Listed entries:
- - -
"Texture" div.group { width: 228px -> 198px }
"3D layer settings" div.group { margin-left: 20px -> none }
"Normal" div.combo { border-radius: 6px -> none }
- - -
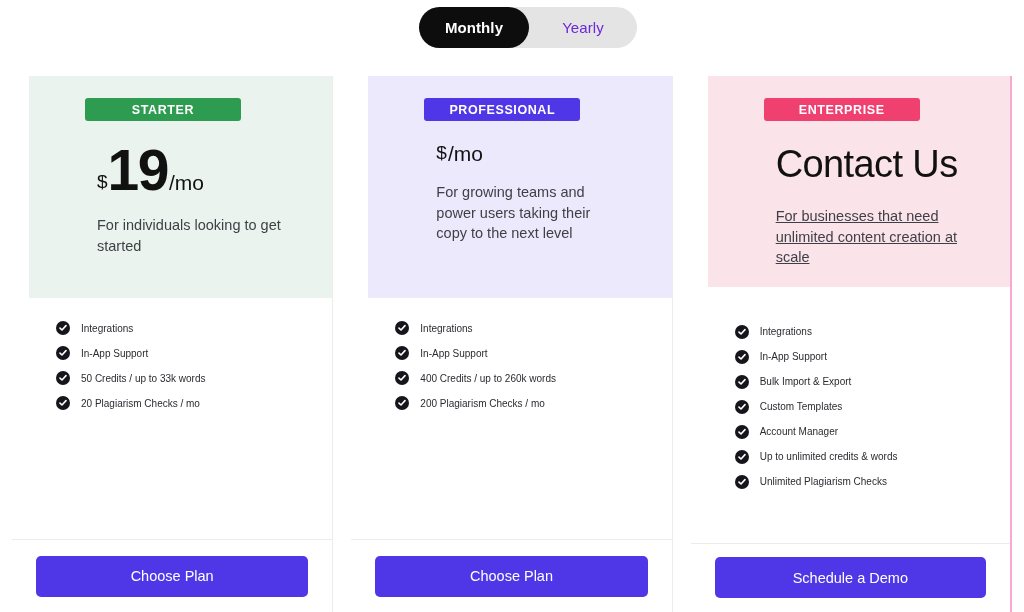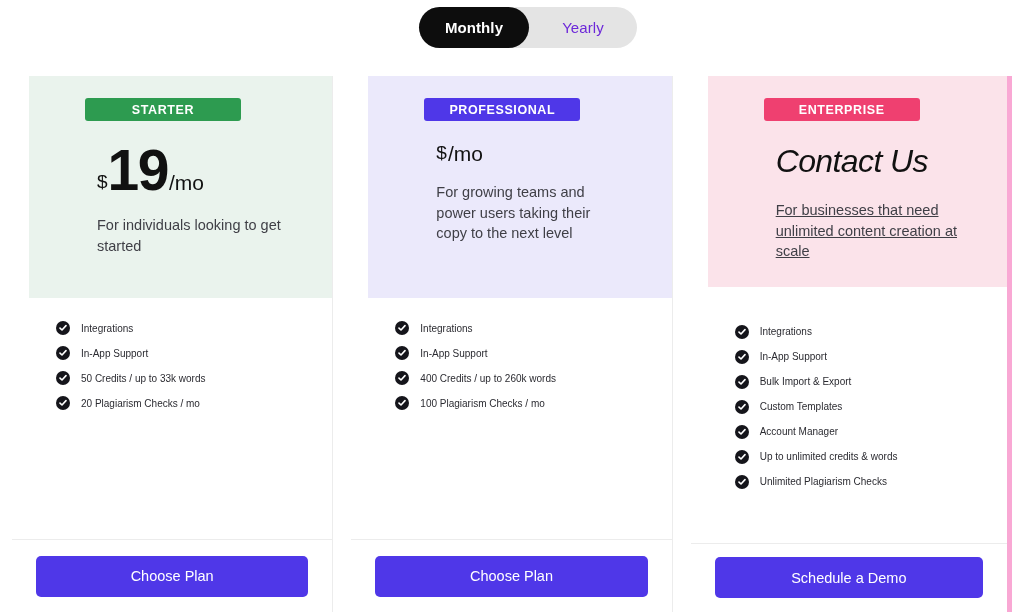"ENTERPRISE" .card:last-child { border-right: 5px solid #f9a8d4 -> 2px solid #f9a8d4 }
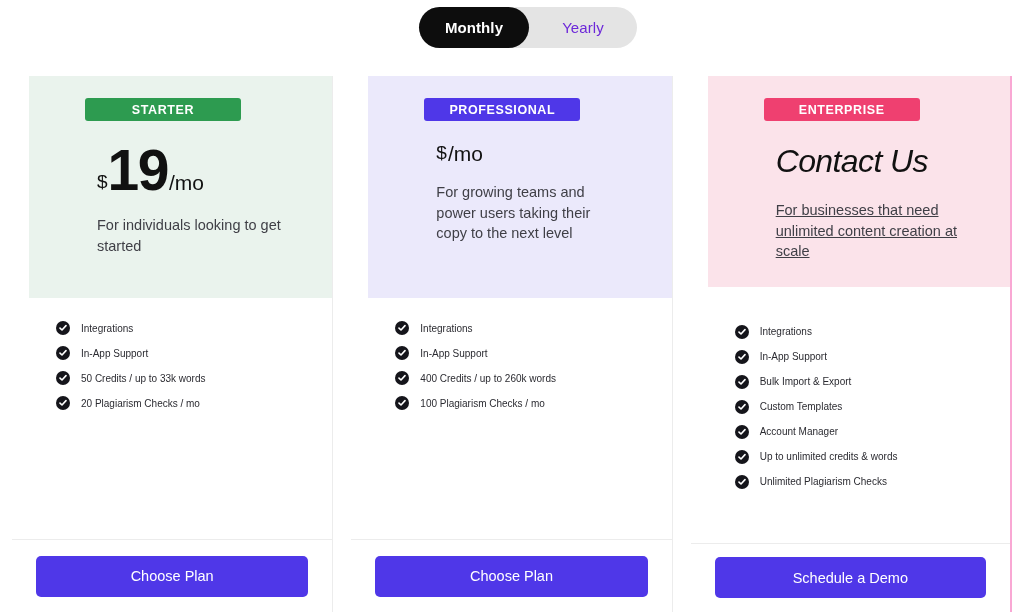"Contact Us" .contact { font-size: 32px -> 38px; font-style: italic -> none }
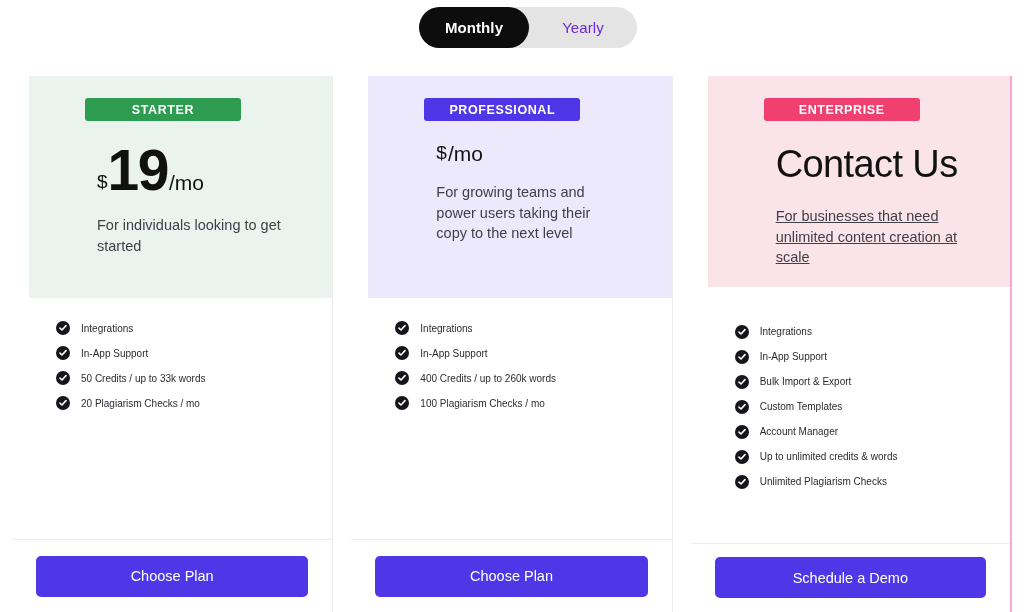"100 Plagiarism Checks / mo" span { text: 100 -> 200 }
- - -
What you should do:
Answer only with the count of lines in the records that include the string "group".

Response box:
2